══ Provided material ══

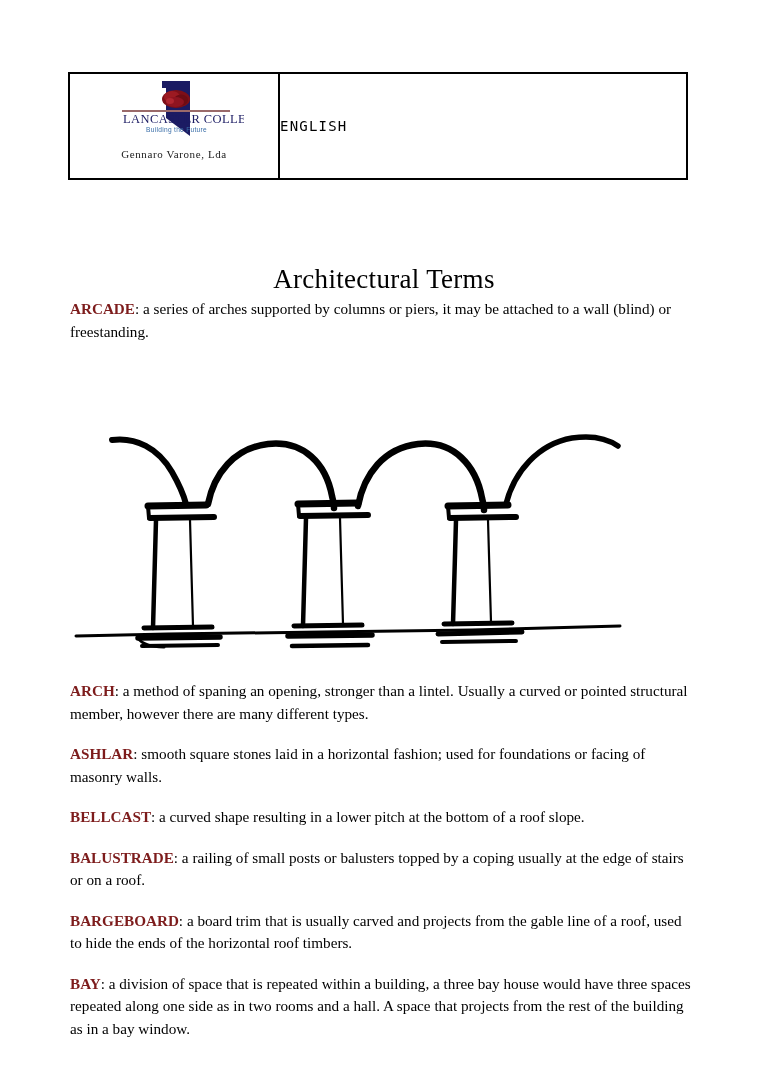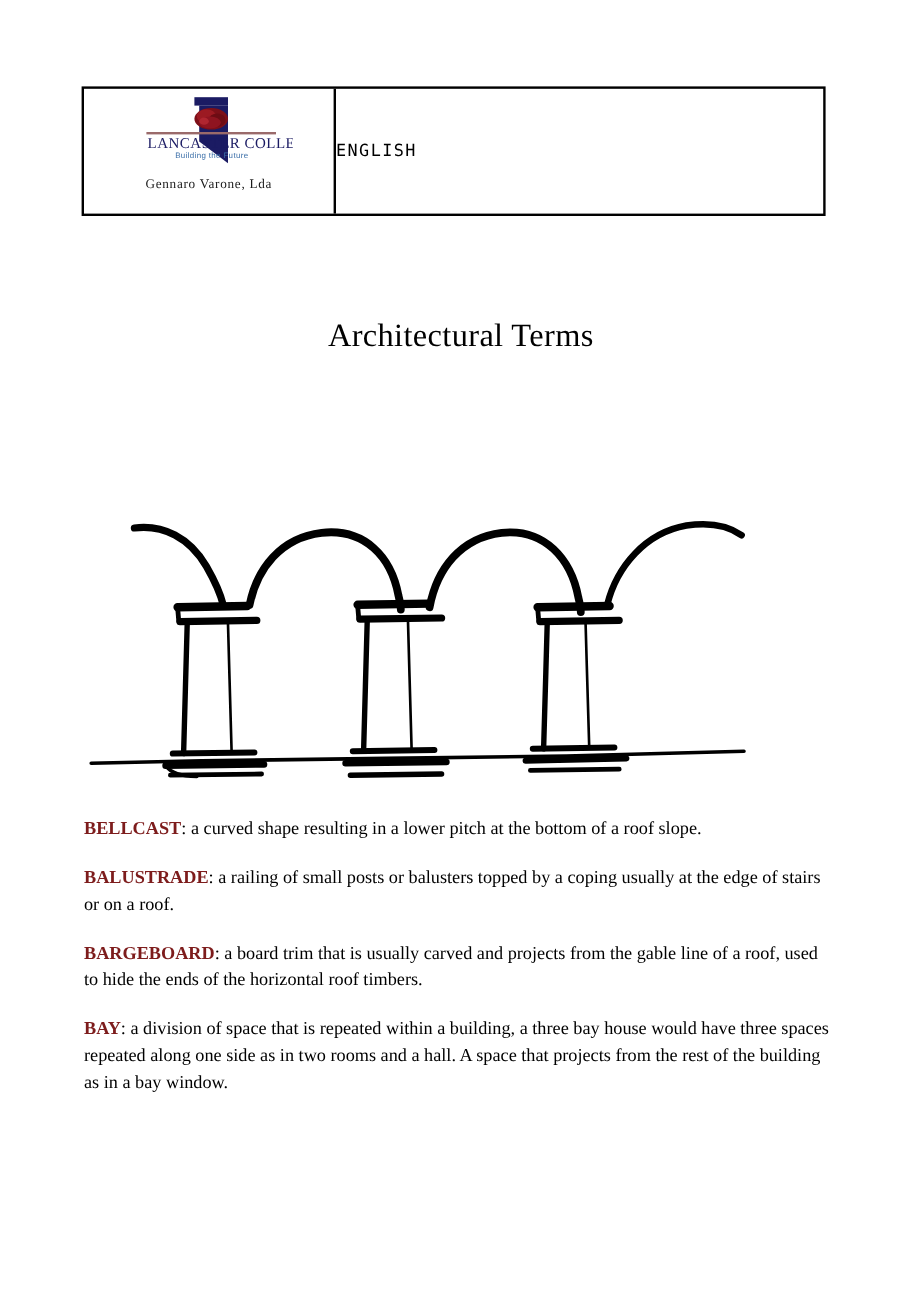--- a/index.html
+++ b/index.html
@@ -169,6 +169,11 @@
 
   <h1 class="doc-title">Architectural Terms</h1>
 
+  <div class="content">
+    <p class="term-para">
+      <span class="term">ARCADE</span><span class="term-colon">: </span><span>a series of arches supported by columns or piers, it may be attached to a wall (blind) or freestanding.</span>
+    </p>
+  </div>
 
   <div class="figure">
     <svg width="560" height="250" viewBox="0 0 560 250">

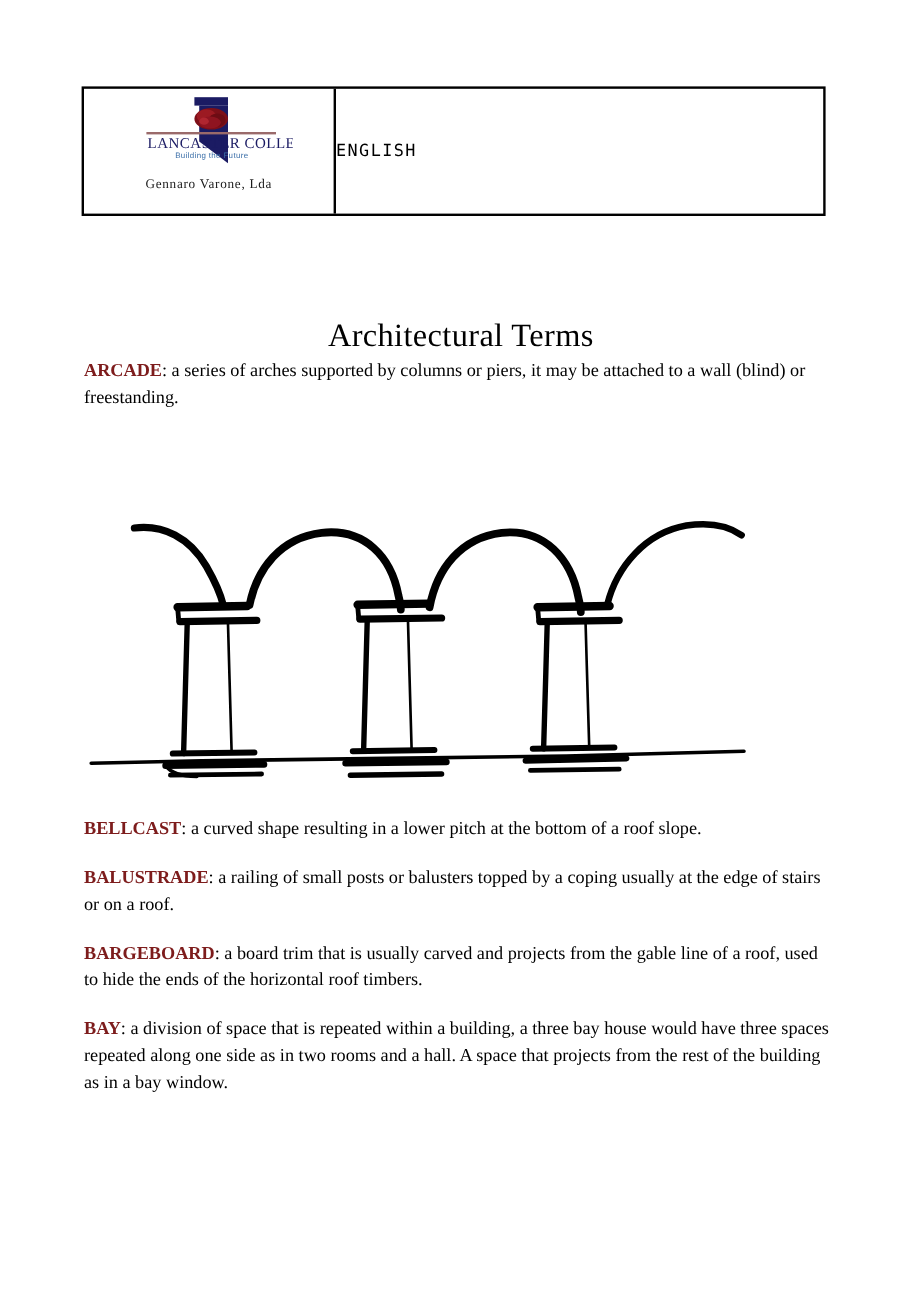--- a/index.html
+++ b/index.html
@@ -228,6 +228,9 @@
 
   <div class="para-block-2">
 
+    <p class="term-para">
+      <span class="term">ARCH</span><span class="term-colon">: </span><span>a method of spaning an opening, stronger than a lintel.  Usually a curved or pointed structural member, however there are many different types.</span>
+    </p>
 
 
     <p class="term-para">

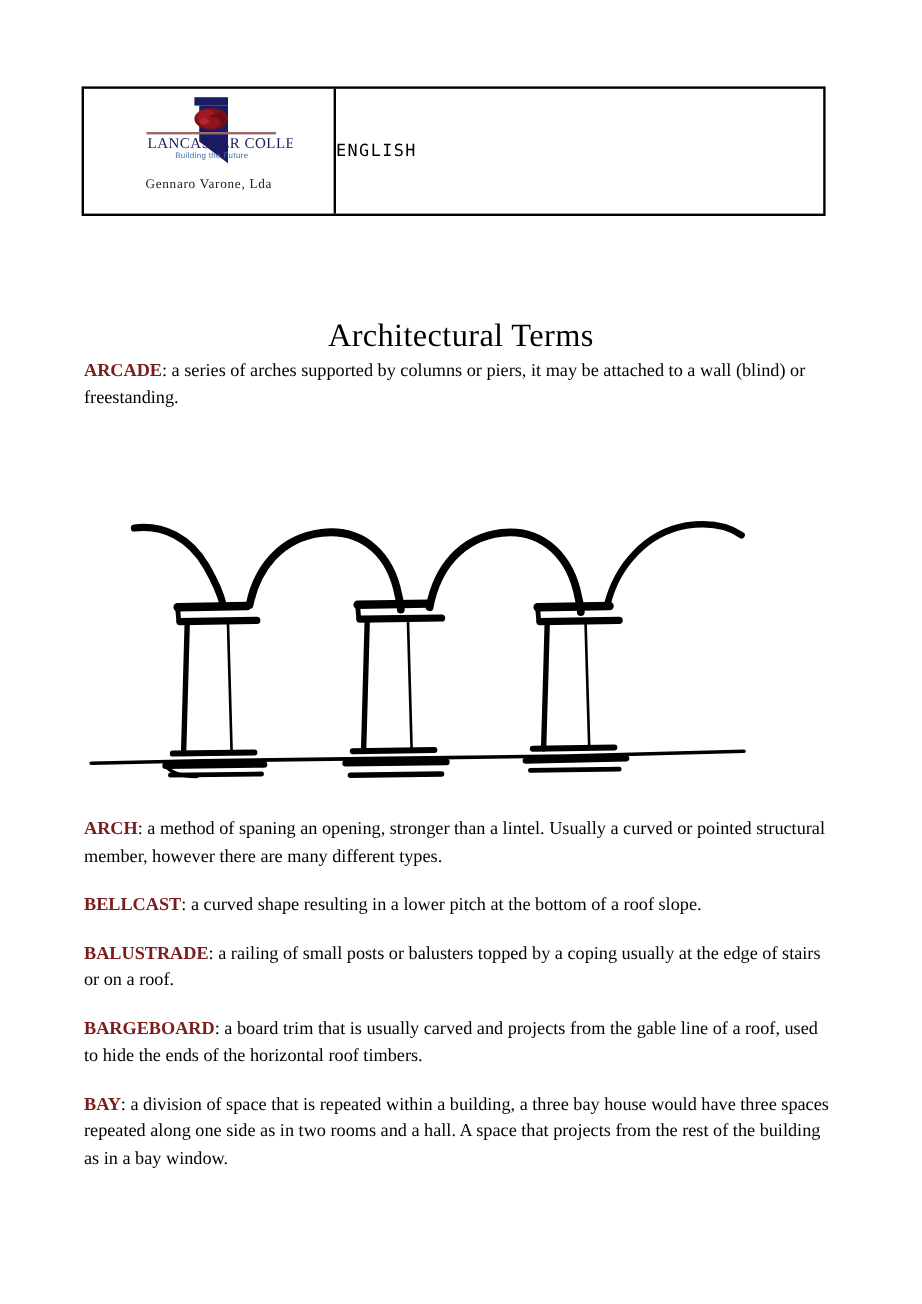--- a/index.html
+++ b/index.html
@@ -232,6 +232,9 @@
       <span class="term">ARCH</span><span class="term-colon">: </span><span>a method of spaning an opening, stronger than a lintel.  Usually a curved or pointed structural member, however there are many different types.</span>
     </p>
 
+    <p class="term-para">
+      <span class="term">ASHLAR</span><span class="term-colon">: </span><span>smooth square stones laid in a horizontal fashion; used for foundations or facing of masonry walls.</span>
+    </p>
 
     <p class="term-para">
       <span class="term">BELLCAST</span><span class="term-colon">: </span><span>a curved shape resulting in a lower pitch at the bottom of a roof slope.</span>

═══

## About this task:
Within the data above, find the lines that contain the word "lintel" and copy each of them.

## Result for this task:
+      <span class="term">ARCH</span><span class="term-colon">: </span><span>a method of spaning an opening, stronger than a lintel.  Usually a curved or pointed structural member, however there are many different types.</span>
       <span class="term">ARCH</span><span class="term-colon">: </span><span>a method of spaning an opening, stronger than a lintel.  Usually a curved or pointed structural member, however there are many different types.</span>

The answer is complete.